Towards the end of the film, Briony apologizes to her sister and her loved ones, releasing her pent-up emotions. But after the movie reassured the audience, it told everyone that it was just an illusion. That's just fiction in Briony's novel. Briony grew up feeling guilty, but couldn't change anything. Time and time again, she builds the reunion of Robbie and Cecilia in the fantasy of the literal world. After Robbie joined the army and left Cecilia, they never saw each other in real life. In July 1940, Robbie died of sepsis on the last day of the Great Retreat, still holding the photo in his hand as he died. In September of the same year, Cecilia died in an explosion at a subway station.
At a certain moment, I suddenly thought of a truth: when the movie started, it was actually the lie that quietly appeared. No one can avoid lying. Even if you finally find the true story of things, facing those who are alive, you can still only hover around the facts, but cannot directly penetrate into the details. So the director uses a lie to start the story. He will speak a certain truth in a fictional way. There are foreshadowings everywhere in the film. Those seemingly loose plots are a fusion of fiction and reality. It was only when I looked back at the end that I suddenly realized.

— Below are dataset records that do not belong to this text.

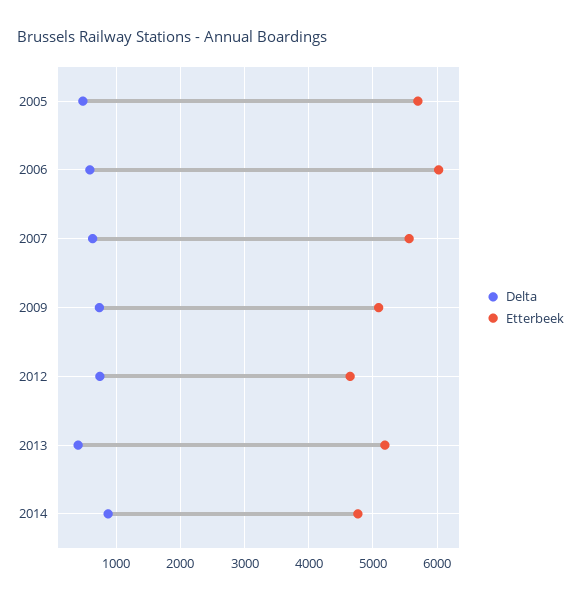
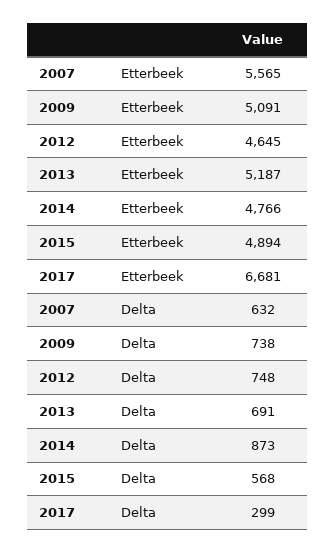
Delta, 2005: 500 -> none
Etterbeek, 2005: 5700 -> none
Delta, 2006: 600 -> none
Etterbeek, 2006: 6000 -> none
Delta, 2013: 400 -> 691
Etterbeek, 2015: none -> 4894
Etterbeek, 2017: none -> 6681
Delta, 2015: none -> 568
Delta, 2017: none -> 299

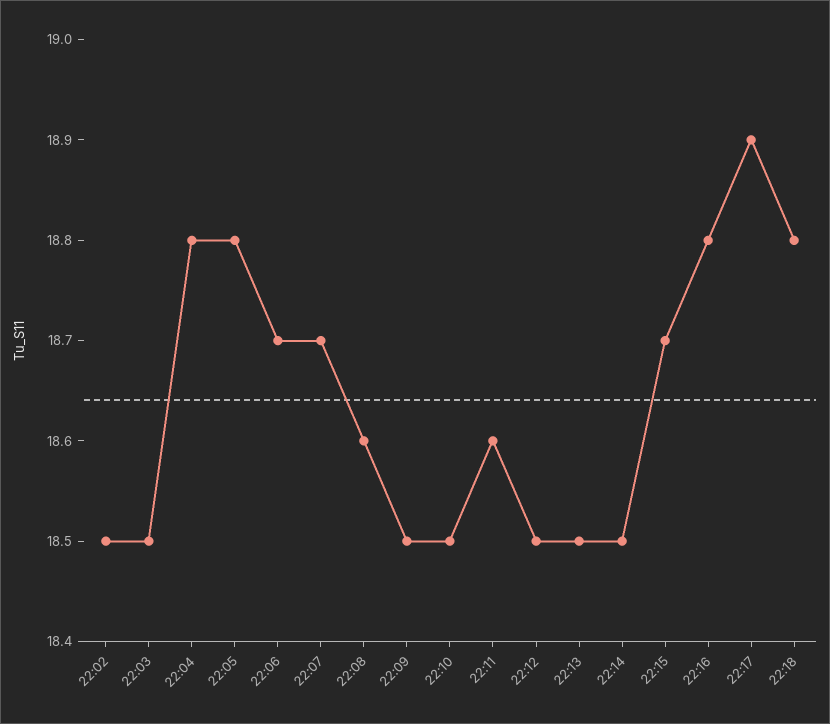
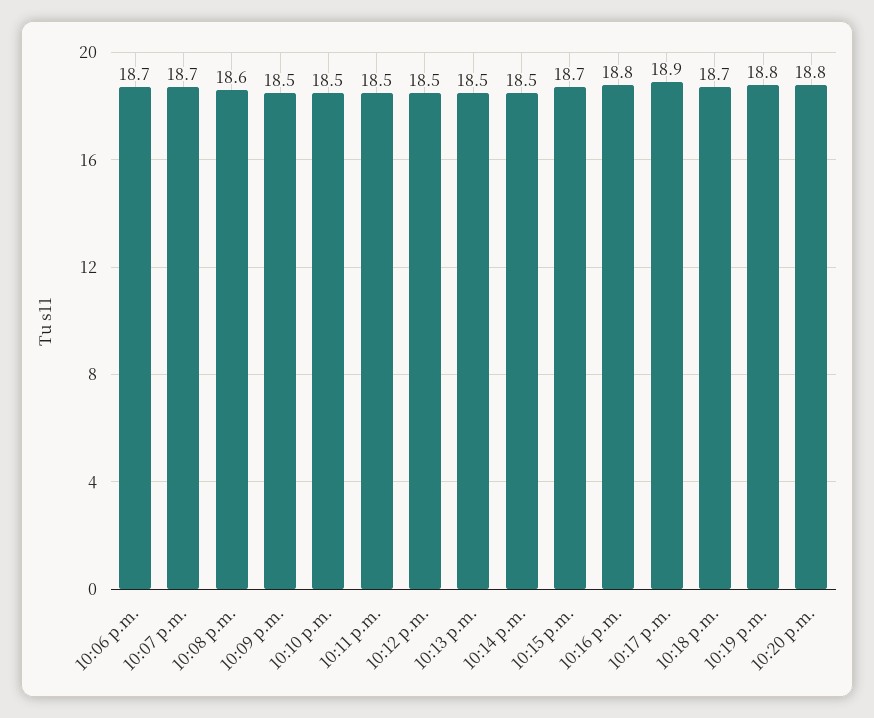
22:02: 18.5 -> none
22:03: 18.5 -> none
22:04: 18.8 -> none
22:05: 18.8 -> none
22:11: 18.6 -> 18.5
22:18: 18.8 -> 18.7
10:19 p.m.: none -> 18.8
10:20 p.m.: none -> 18.8

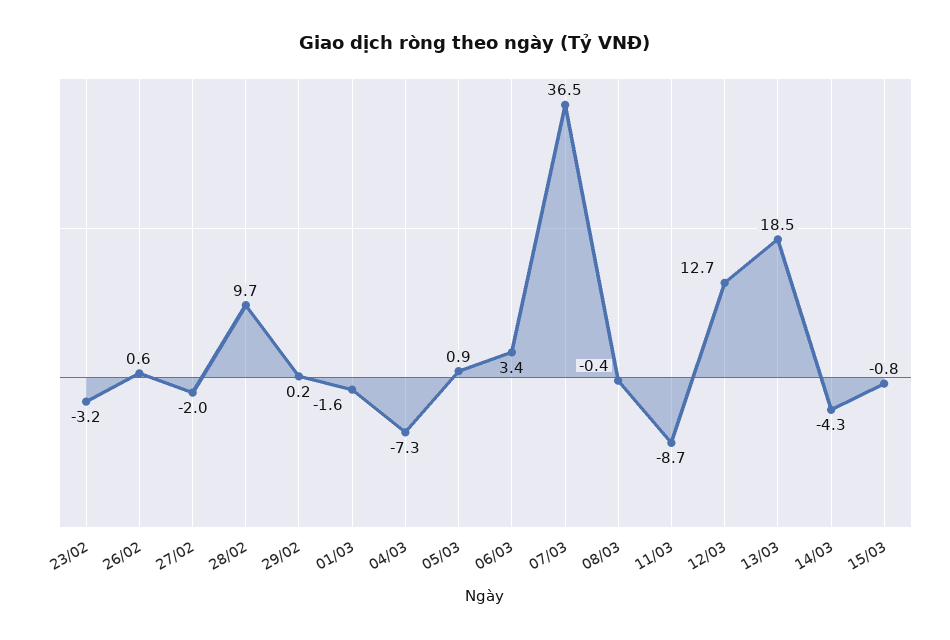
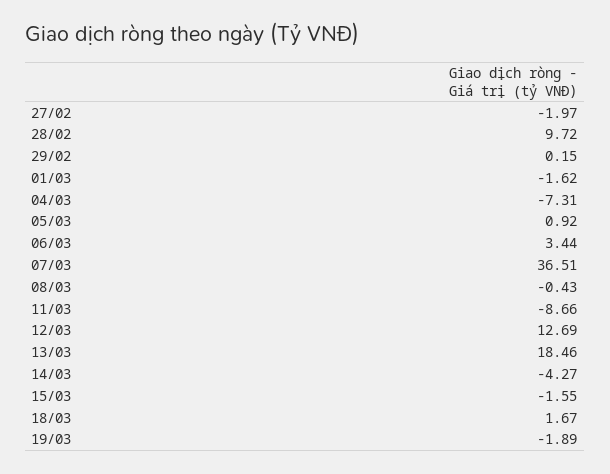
23/02: -3.2 -> none
26/02: 0.6 -> none
15/03: -0.8 -> -1.55
18/03: none -> 1.67
19/03: none -> -1.89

From the girl's cherishing of spring, to the cruelty of war and inner struggle, to the helplessness and calmness of old age, a real life suddenly appeared on the screen. Accidental mistakes in childhood, repentance for the rest of my life. Caring for the wounded, imaginary reconciliations, and fantasies of happy endings are all unbearable. The result of the atonement is that there is nowhere to atone, or that the act of atonement never really happens from beginning to end.
Self-imagined forgiveness cannot accomplish redemption in the true sense. The so-called atonement is just a ritual of inner expectations. So at the end of the film, Briony still exposed the lies he weaved, leaving the audience with a sad ending. The mistakes Briony made completely changed the lives of the three of them. She redeems herself by writing hard about her own mistakes. When she wrote the truth out, dust to dust, dust to dust, everything was finally relieved.
The truth is your inner peace. We are thus redeemed.